Missing You, Metropolis (Graywolf Press, 2010), Gary Jackson’s debut collection, departs from Jordan’s strategy of creating a suite of poems inspired by physics and superheroes by speculating on how superheroes could change situations that he experiences, like a bank robbery or reading a comic book. Missing You, Metropolis also places characters in more mundane scenarios like “Nightcrawler Buys a Woman a Drink.”

The focused and much briefer volume Bat & Man: A Sonnet Comic Book by Chad Parmenter (Finishing Line Press, 2012) is a chapbook paired with black and white illustrations by Mark Cudd. Parmenter’s sonnets about Batman are spare, moving, and offer emotional insight into the hero and his trauma. Many of these poems offer first-person insights that often don’t fully emerge in comics that have traditionally been written for younger audiences. Poetry, however, allows writers like Dietrich, Gailey, Jackson, and Parmenter to explore more mature situations. In “Sonnet on Selina’s Machine,” Batman leaves a voice mail message for Catwoman:

I need
you to return my call. I swear
your alter ego’s name is safe with me.
I need it that way, need her to stay clear
and skylined on skyscrapers’ tips, to flee

from me, but not this far ahead, I’m near
now, on the fire escape. Pick up. I see
your shadow on the blinds. I hear your purr.

Two years after Parmenter’s chapbook, the thematically-focused anthology, Drawn to Marvel: Poems from the Comic Books (Minor Arcana Press, 2014), probably the first of its kind, gathered earlier poems by established and new voices. It includes a range of characters across time, cultures, and comic book imprints that reflect the varied obsessions of comic book fans. This collection gathers poems by 140 contributors, including Lucille Clifton, Sherman Alexie, d.a. powell, Campbell McGrath, Rae Armantrout, Adrian Matejka, Crystal Williams, Dorianne Laux, and collaborative poems about Popeye by Denise Duhamel and Maureen Seaton.

Aside from the print publications, a more interesting commingling of poetry and comics appears among poets from the poetry slam scene experimenting, rendering new perspectives, and alluding to comic book characters in poetry and pop culture criticism online. Black Nerd Problems, a blog run by Editor-in-chief William H. Evans and a cadre of staff writers who are mostly poets, offers critical, and sometimes hilarious, commentary with intersectional viewpoints on individual comic book issue debuts, as well as reviews of television shows, video games, and other pop culture phenomena. One notable spoof includes “The Wakanda Barber Shop,” which capitalizes on the growing number of past and recent black comic book characters.
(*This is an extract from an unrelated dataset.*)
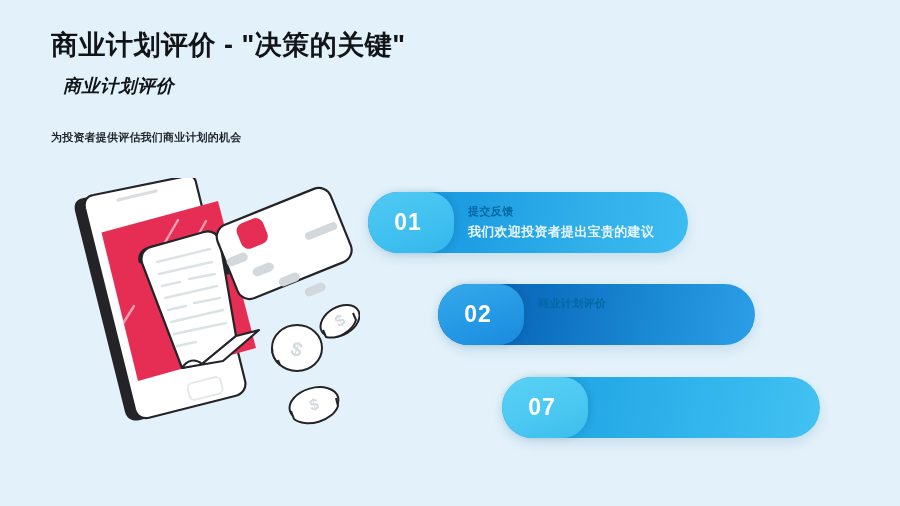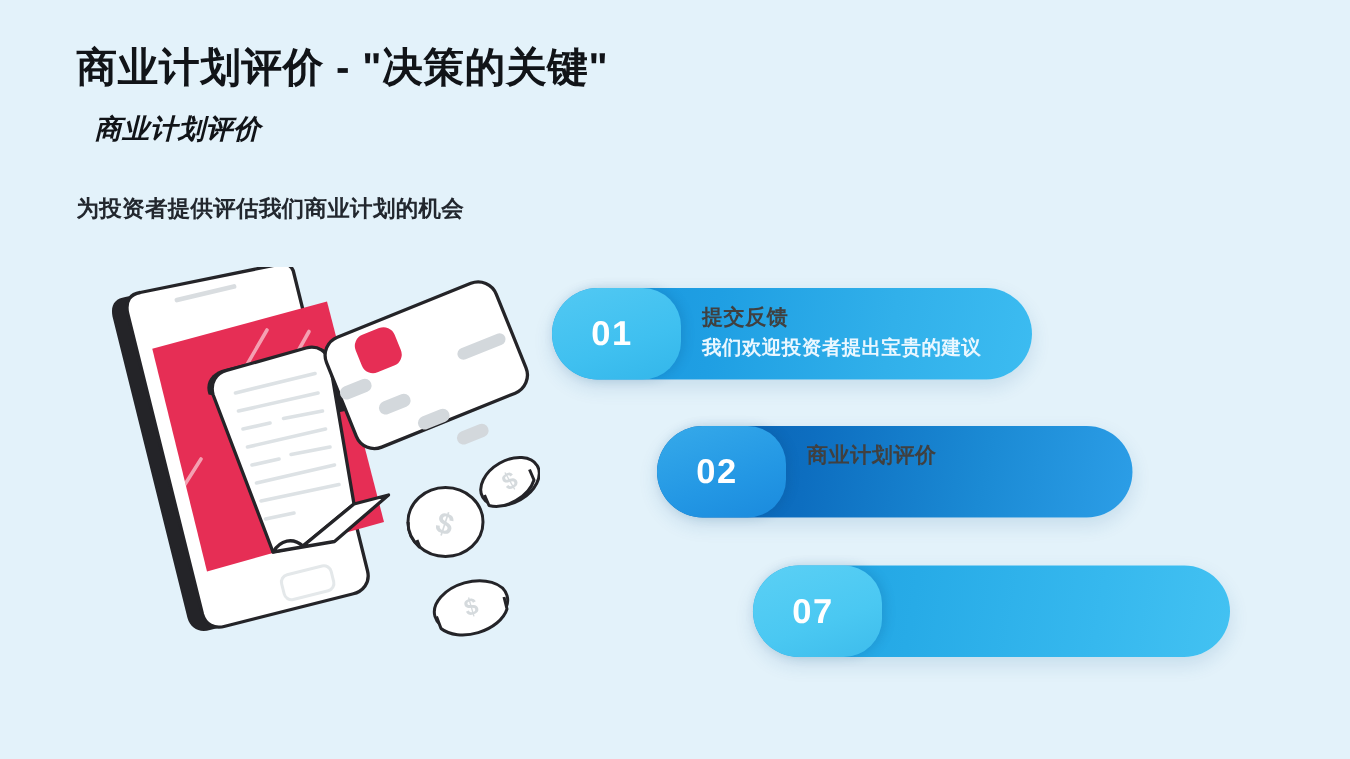"为投资者提供评估我们商业计划的机会" #lead-text { font-size: 15px -> 11px }
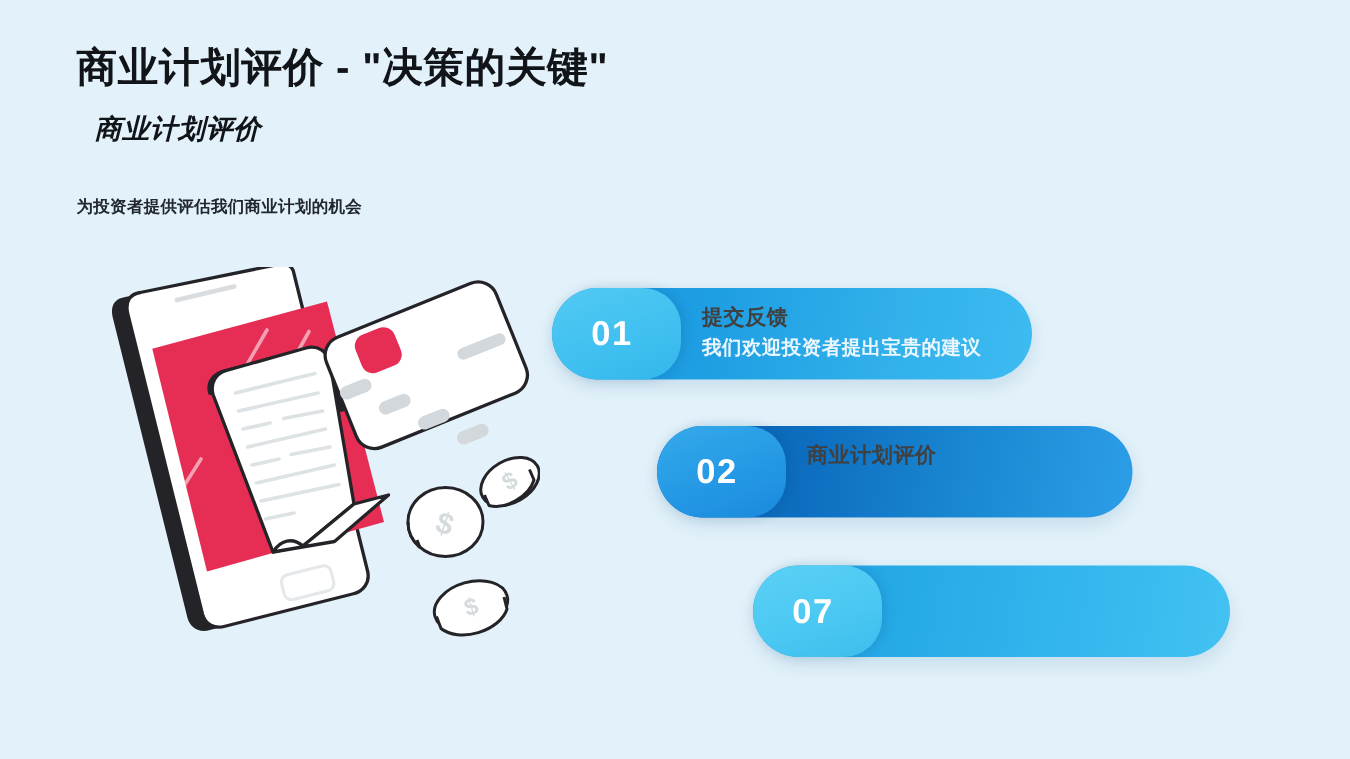"提交反馈" .pill-head { color: #404040 -> #0369a1; font-size: 14px -> 11px }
Unlike Black Nerd Problems, FreezeRay Poetry, an online journal helmed by Editor-in-Chief Rob Sturma, focuses on poetry and fiction inspired by pop culture. Its ten existing issues have featured poems about Black Panther, Jean Grey, Jessica Jones, Magneto, Spider-Man, Bruce Banner and Rogue, and several members of the X-Men.

As this growing body of online and print publications grows to encompass younger and older writers, writers of color, and women writers, it could also lead to shifting what has been problematic about the prevailing narratives in comic books of the past since graphic alternate universes began.